===== Stored data =====
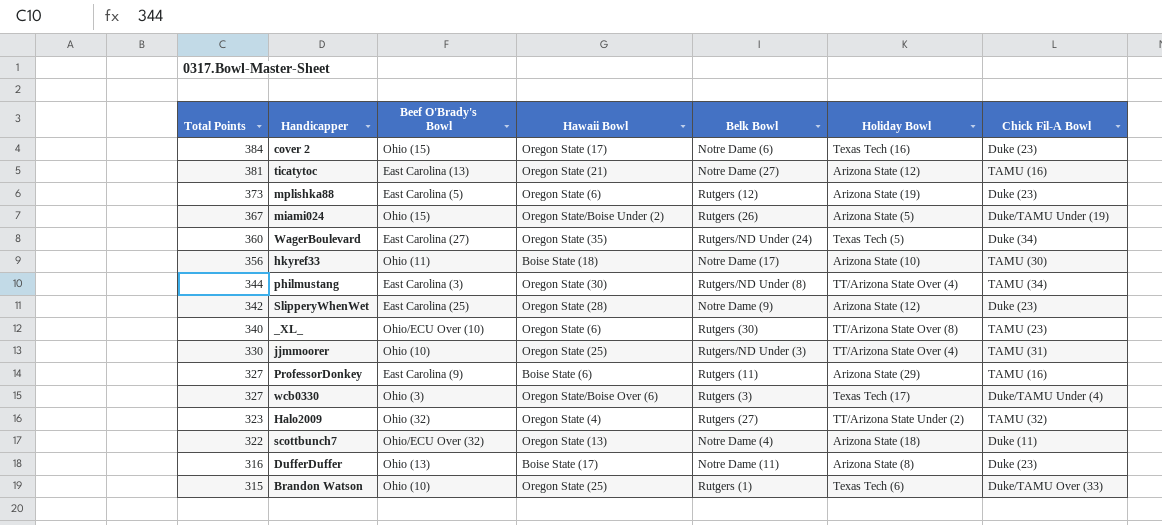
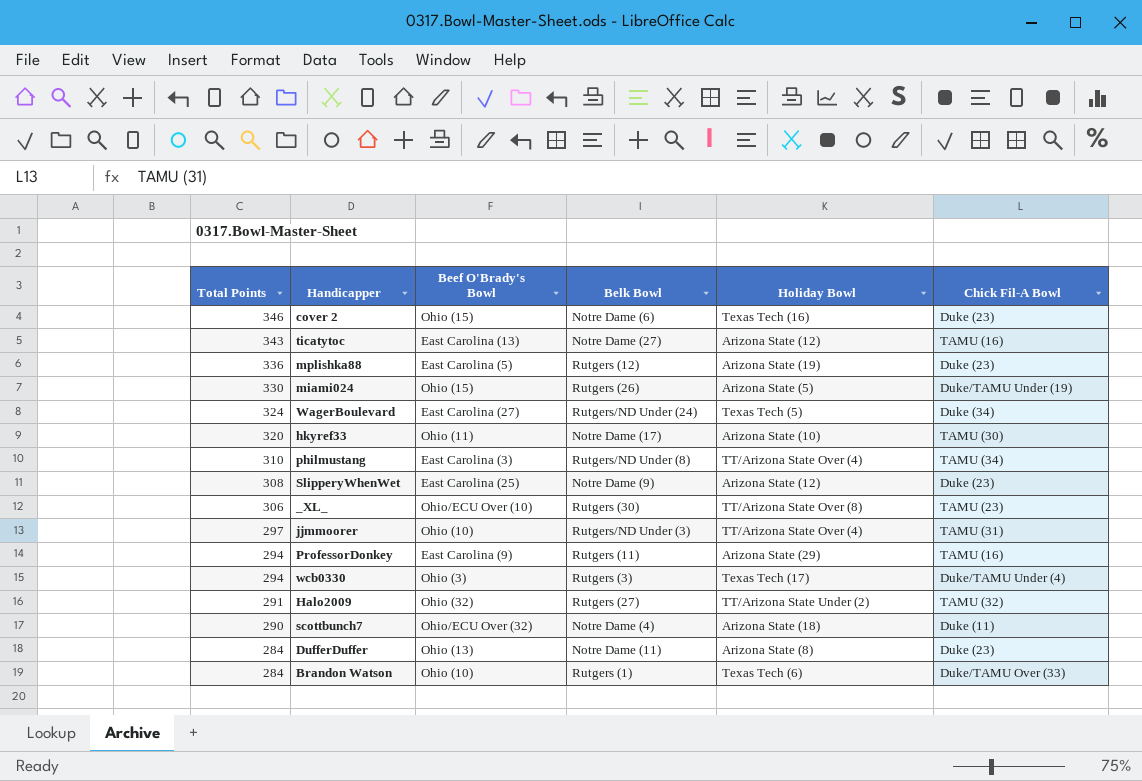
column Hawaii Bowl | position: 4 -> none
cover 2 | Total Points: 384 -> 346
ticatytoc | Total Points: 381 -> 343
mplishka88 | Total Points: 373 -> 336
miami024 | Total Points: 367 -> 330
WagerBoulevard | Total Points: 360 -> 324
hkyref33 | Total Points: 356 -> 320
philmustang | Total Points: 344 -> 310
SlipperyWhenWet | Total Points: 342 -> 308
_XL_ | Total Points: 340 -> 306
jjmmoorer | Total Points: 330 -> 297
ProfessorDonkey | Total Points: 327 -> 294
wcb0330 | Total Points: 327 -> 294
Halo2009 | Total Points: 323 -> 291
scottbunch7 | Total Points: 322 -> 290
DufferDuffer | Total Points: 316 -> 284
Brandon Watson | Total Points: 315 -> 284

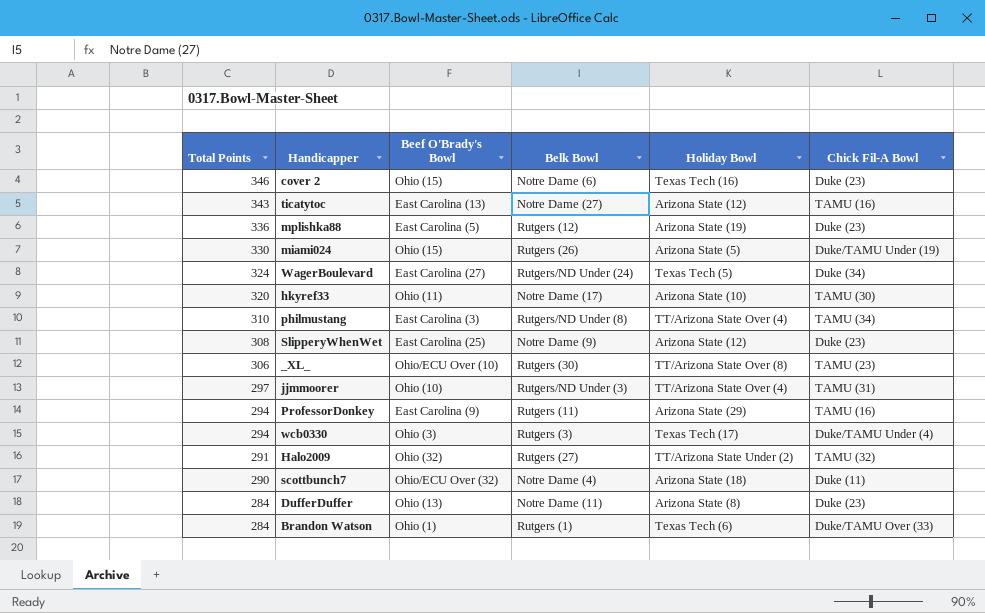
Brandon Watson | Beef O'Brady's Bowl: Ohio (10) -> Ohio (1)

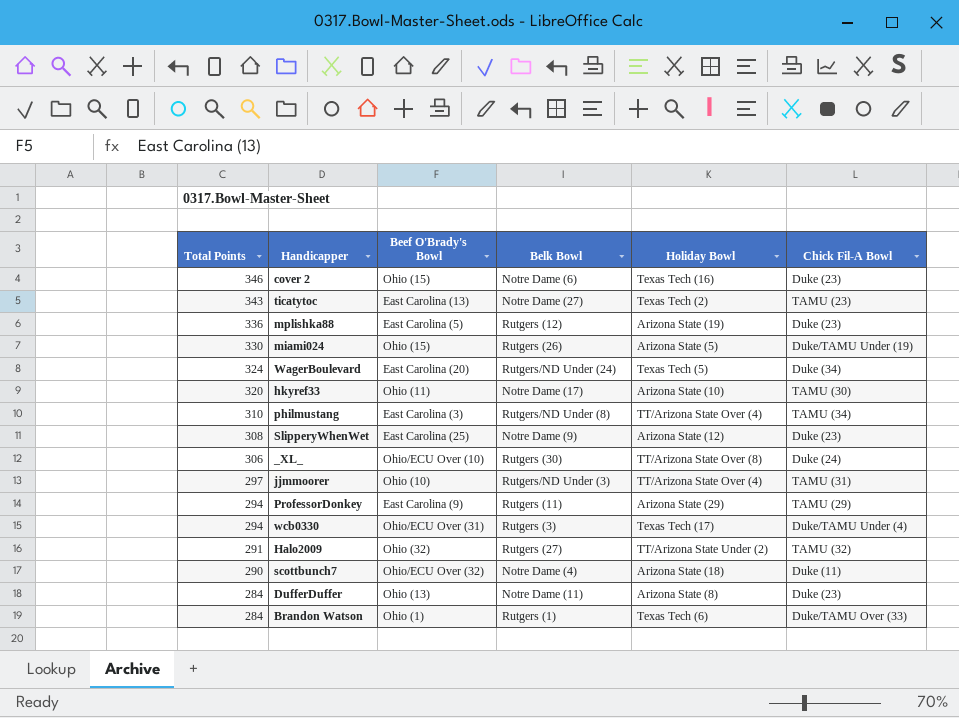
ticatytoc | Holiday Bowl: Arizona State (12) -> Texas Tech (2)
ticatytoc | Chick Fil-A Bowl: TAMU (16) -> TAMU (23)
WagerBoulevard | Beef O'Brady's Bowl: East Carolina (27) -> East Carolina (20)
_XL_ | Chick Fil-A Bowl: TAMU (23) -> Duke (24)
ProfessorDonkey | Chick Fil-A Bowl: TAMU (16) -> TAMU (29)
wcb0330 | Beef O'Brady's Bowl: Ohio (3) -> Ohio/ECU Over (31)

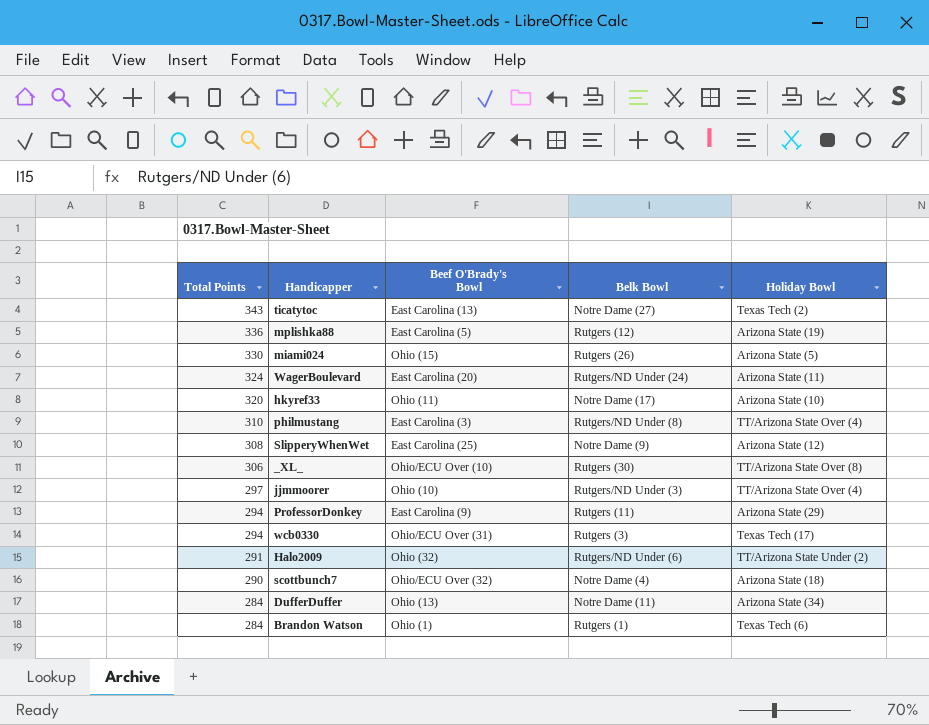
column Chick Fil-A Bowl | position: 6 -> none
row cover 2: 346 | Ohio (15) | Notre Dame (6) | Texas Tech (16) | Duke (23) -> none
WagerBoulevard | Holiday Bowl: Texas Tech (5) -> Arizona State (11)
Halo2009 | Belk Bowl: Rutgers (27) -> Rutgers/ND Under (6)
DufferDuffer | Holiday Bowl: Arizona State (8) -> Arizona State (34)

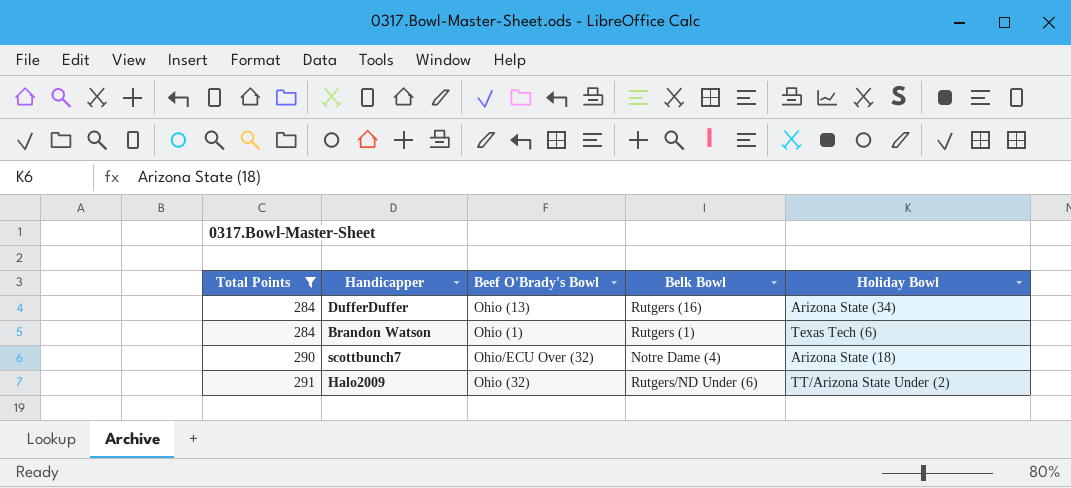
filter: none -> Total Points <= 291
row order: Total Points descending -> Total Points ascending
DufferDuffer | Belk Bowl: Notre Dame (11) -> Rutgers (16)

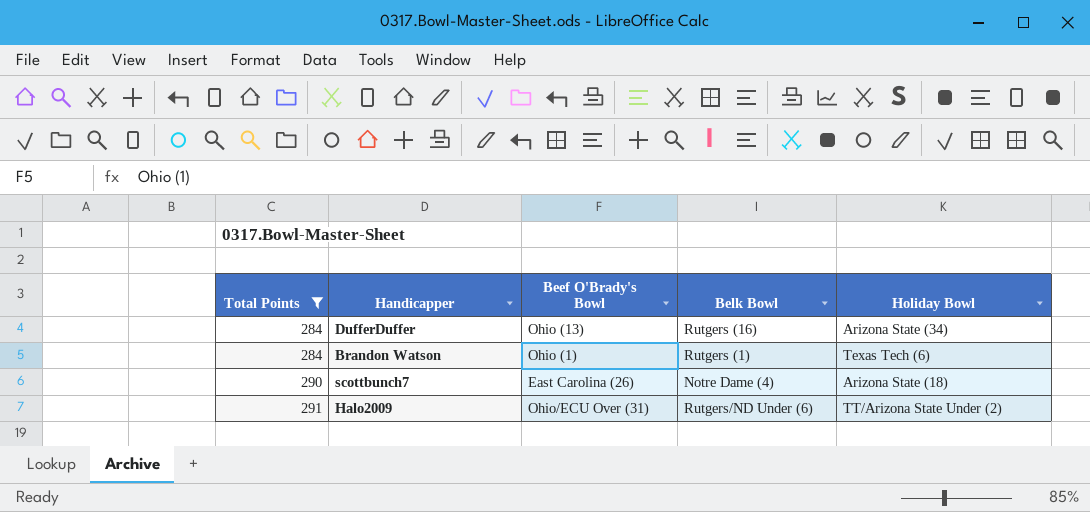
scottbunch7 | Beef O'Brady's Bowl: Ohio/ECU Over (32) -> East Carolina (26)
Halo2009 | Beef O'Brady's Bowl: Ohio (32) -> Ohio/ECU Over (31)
=====
◆ What to work on: The word to find is "Belk". Copy every line of the data that holds it.

◆ Answer to this exercise:
Halo2009 | Belk Bowl: Rutgers (27) -> Rutgers/ND Under (6)
DufferDuffer | Belk Bowl: Notre Dame (11) -> Rutgers (16)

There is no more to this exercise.